La niña miraba el cielo y solo veía nubes blancas y algunos pájaros volar.Quería ver a su madre flotar entre esas gaviotas que apacibles y gimiendo se dirigía hacía lo más alto. Quería verla una vez más, pero no pudo ser. Sola se quedó con su llanto preguntándose porqué.
Jugaba con su muñeca de cartón a ser mamá y entre medias sonrisas, prometía a su juguete que nunca la abandonaría.
Triste fue ese día, y triste fueron los que le siguieron.
“Estas no son horas de ir a trabajar”, le decía la niña a su padre entre sollozos dos años después, cuando lo veía marchar acompañado por dos hombres uniformados
“Solo cumplimentos órdenes”, decían de forma lastimosa.
La abuela la apretaba contra su pecho fuertemente, mientras la cría sumergida en un llanto desconsolado, alzaba los brazos hacía su padre .
“Déjame ir contigo por favor”, lloraba la niña. Pero el pobre hombre, nada podía hacer ni nada podía decir, el nudo que se le formó en la garganta se lo impedía.
Llantos, gritos, ruegos, se oían al tiempo que el triste hombre, desaparecía por el umbral de la puerta.
Nada se pudo hacer, como tampoco se pudo hacer para evitar que la niña junto con sus dos hermanas menores fueran internadas en el Convento de Los Santos Custodios.

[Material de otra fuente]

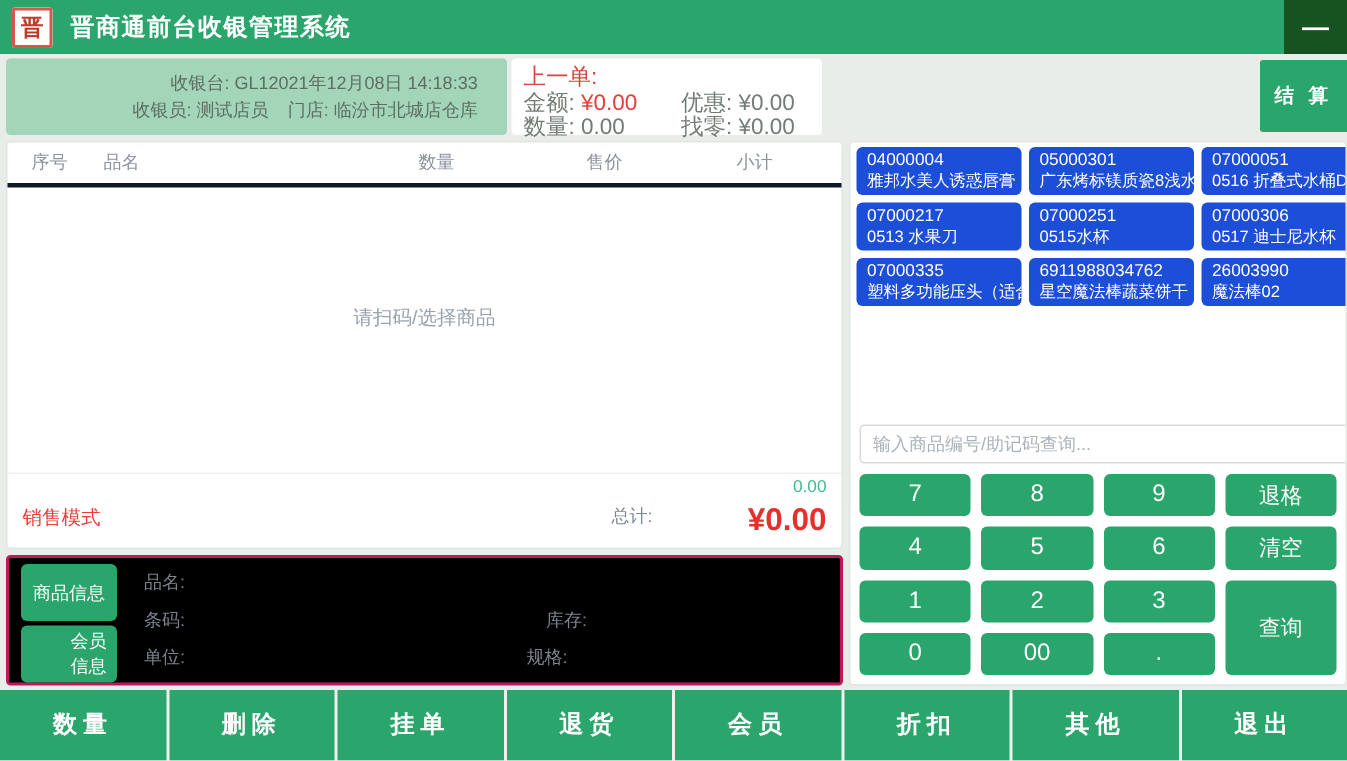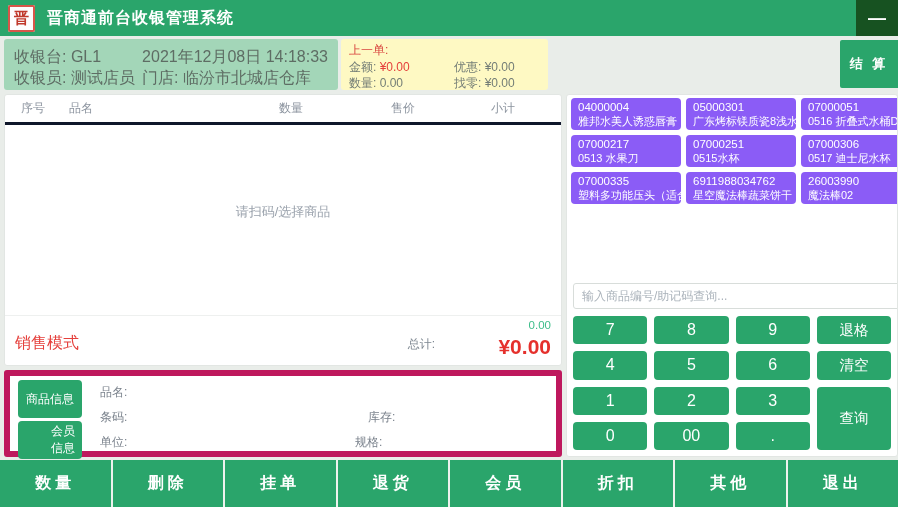"收银台: GL1" .register-box { font-size: 16px -> 12px; text-align: none -> right }
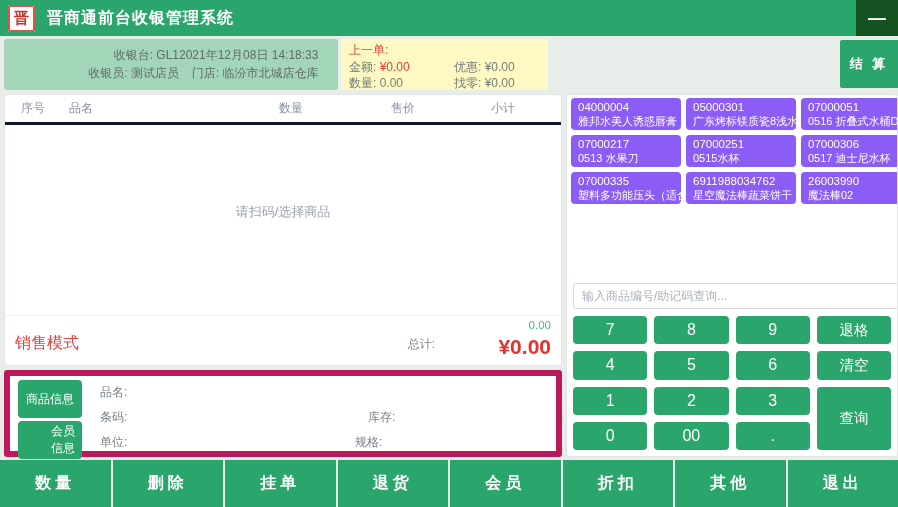"上一单:" .lastorder-box { background: #fef9c3 -> #ffffff; font-size: 12px -> 15px }
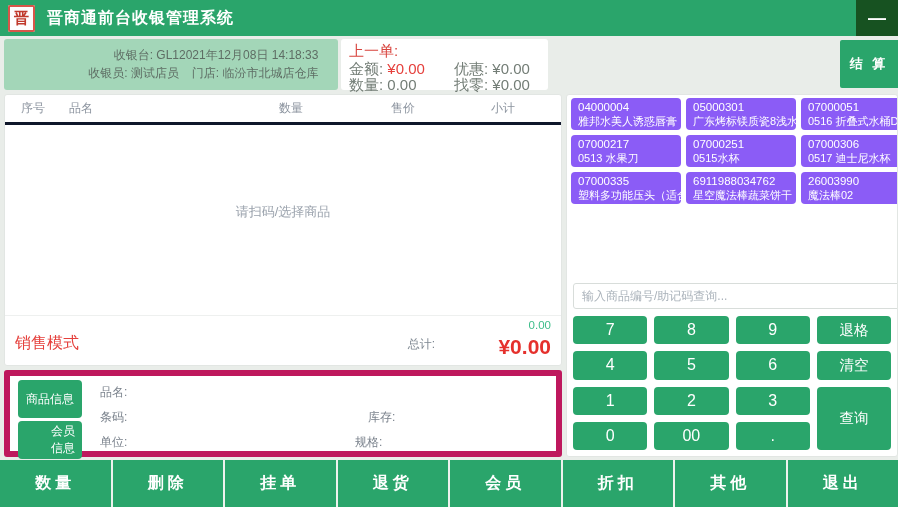"04000004" .tile { background: #8b5cf6 -> #1d4ed8 }
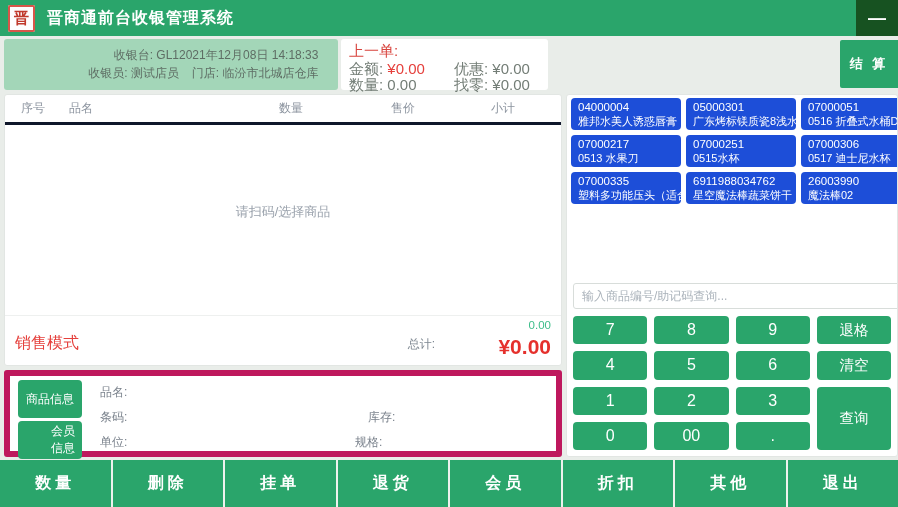"销售模式" .mode-label { font-size: 16px -> 13px }
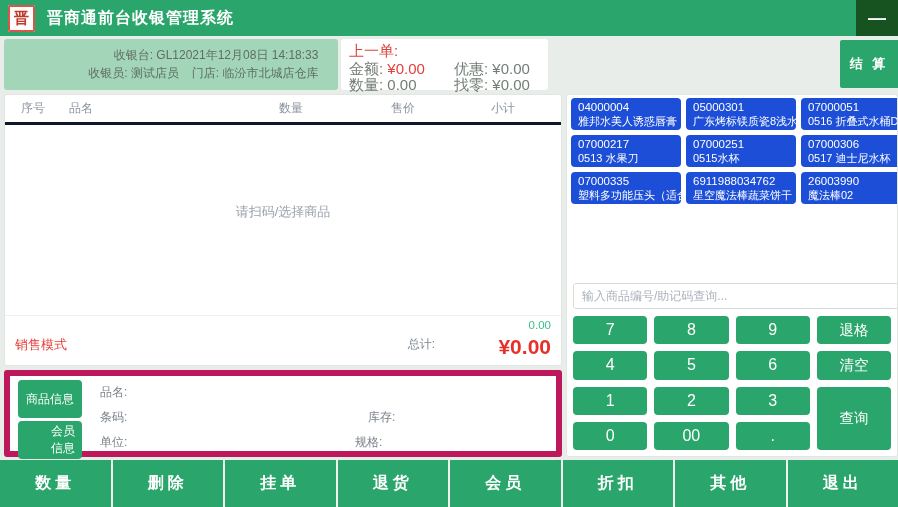"商品信息" .prodinfo-panel { background: #ffffff -> #000000; border: 6px solid #be185d -> 2px solid #be185d }
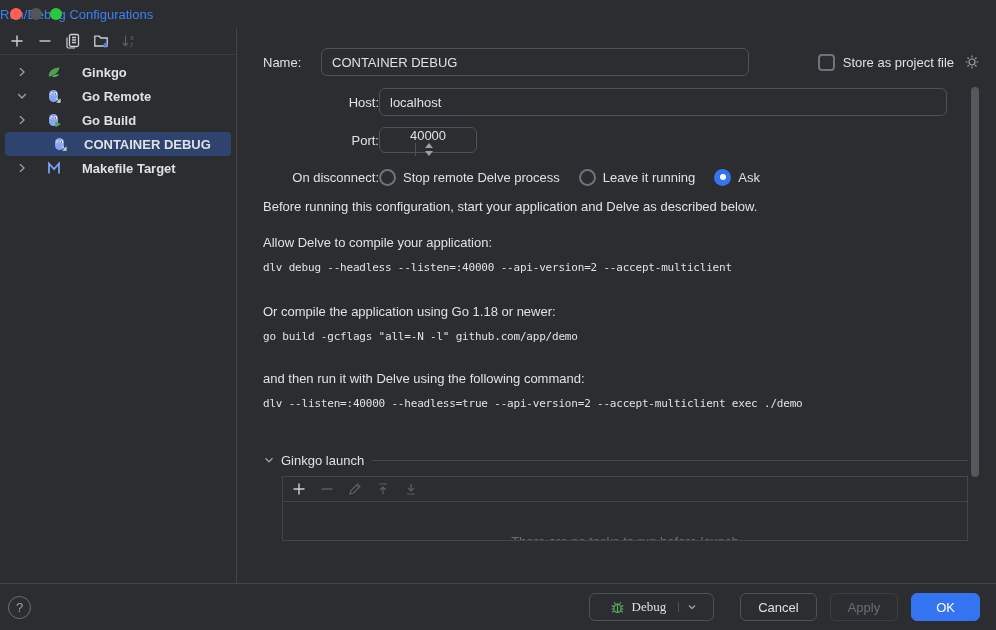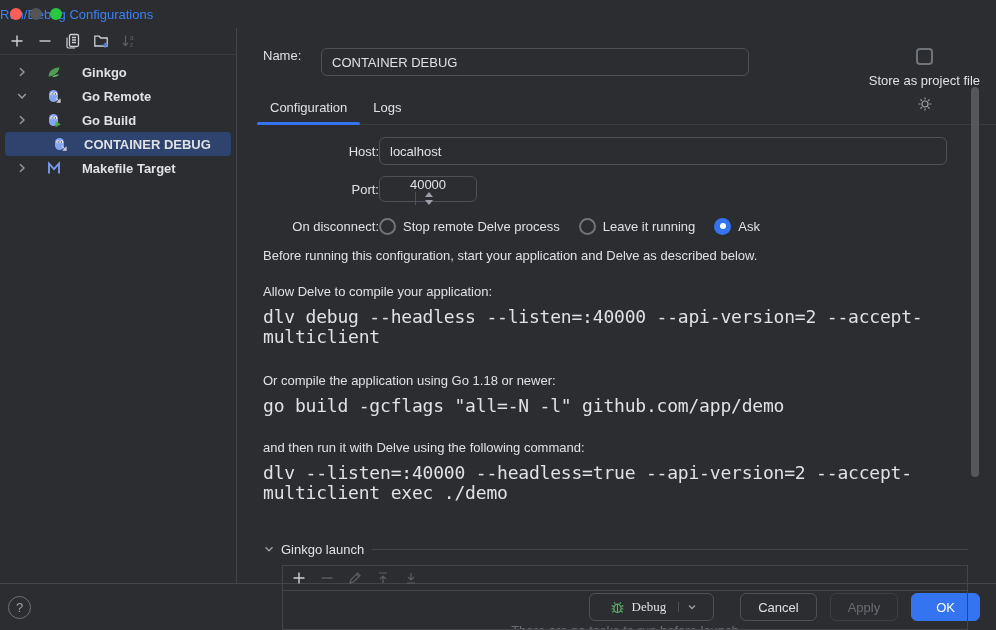"Name:" .name-row { align-items: none -> center }
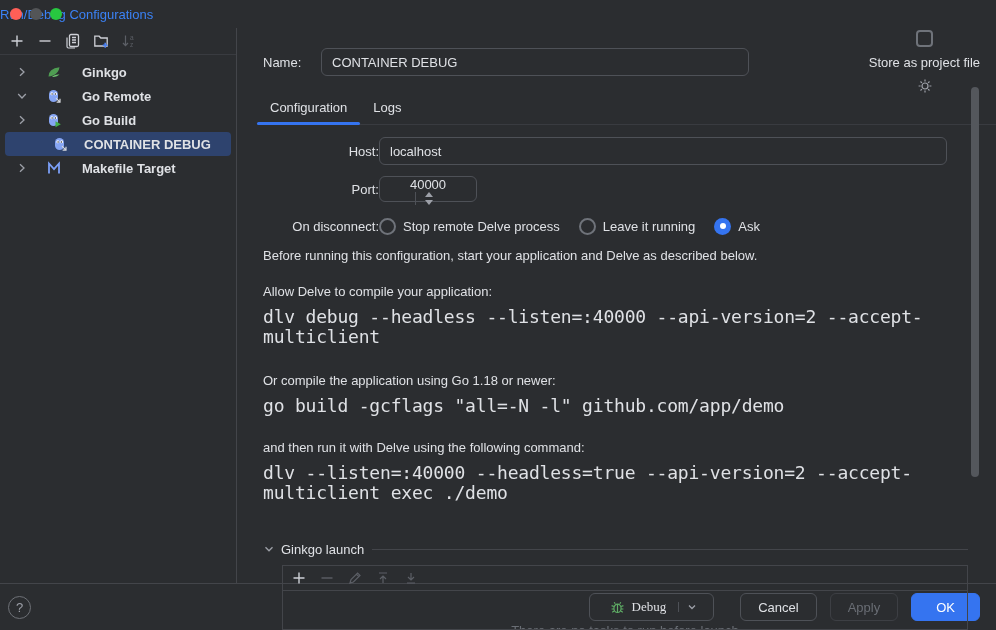"Store as project file" .store-group { flex-direction: column -> none }
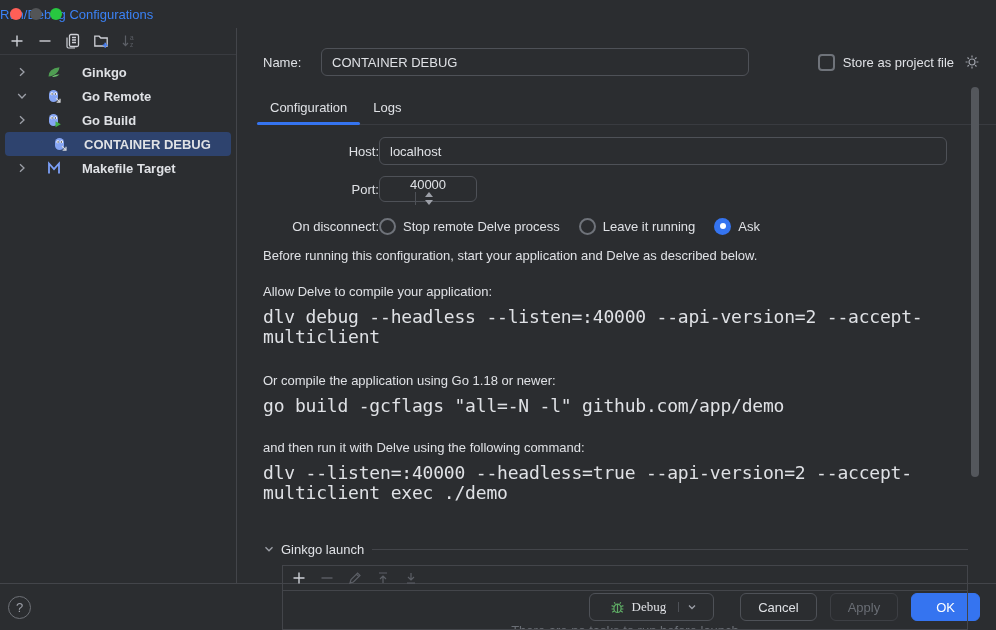"Configuration" div.tabs { html: <div> <div>Configuration</div> <div>Logs</div> </div> -> none }
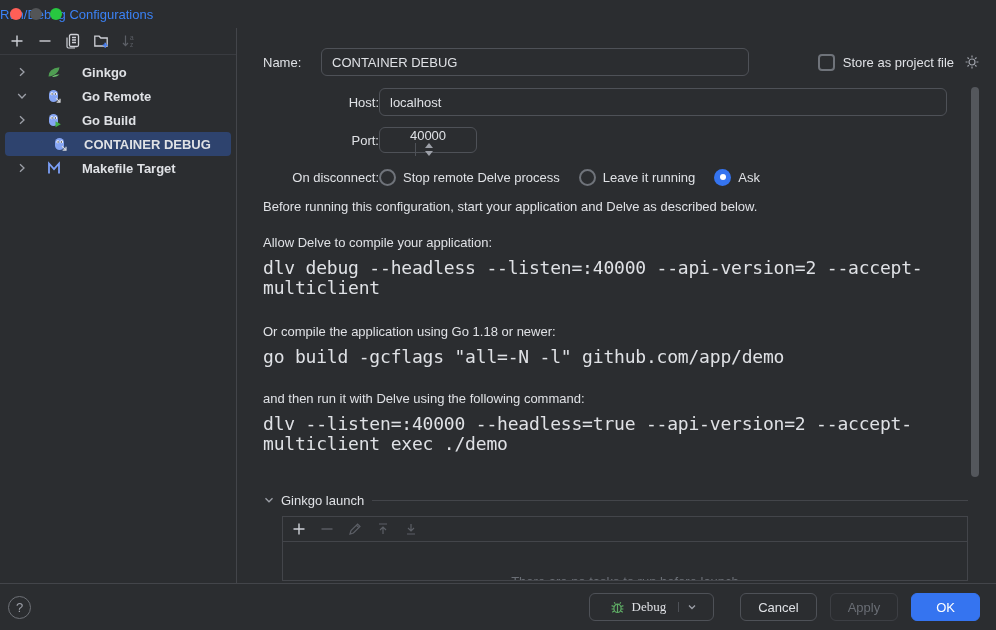"dlv debug --headless --listen=:40000" .code { font-size: 18px -> 11px }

Una tía les quedaba sí, la misma que montó en cólera cuando le llegó la noticia. El cuidado de unas crías, no le iba a entorpecer en sus encuentros lascivos con sus distintos amantes.
“Josefa tenemos hambre”, le decía sus hermanas a la niña. Ella se conviritó en su cuidadora personal, en su madre, en su padre, en su maestra.
La niña entre clases de violin y de labores, se asomaba a la ventana para regañar a sus hermanas que rebuscaban entre la basura para llevarse algo comestible a la boca.
La niña adorable, se convirtió pronto en mujer en una bella mujer.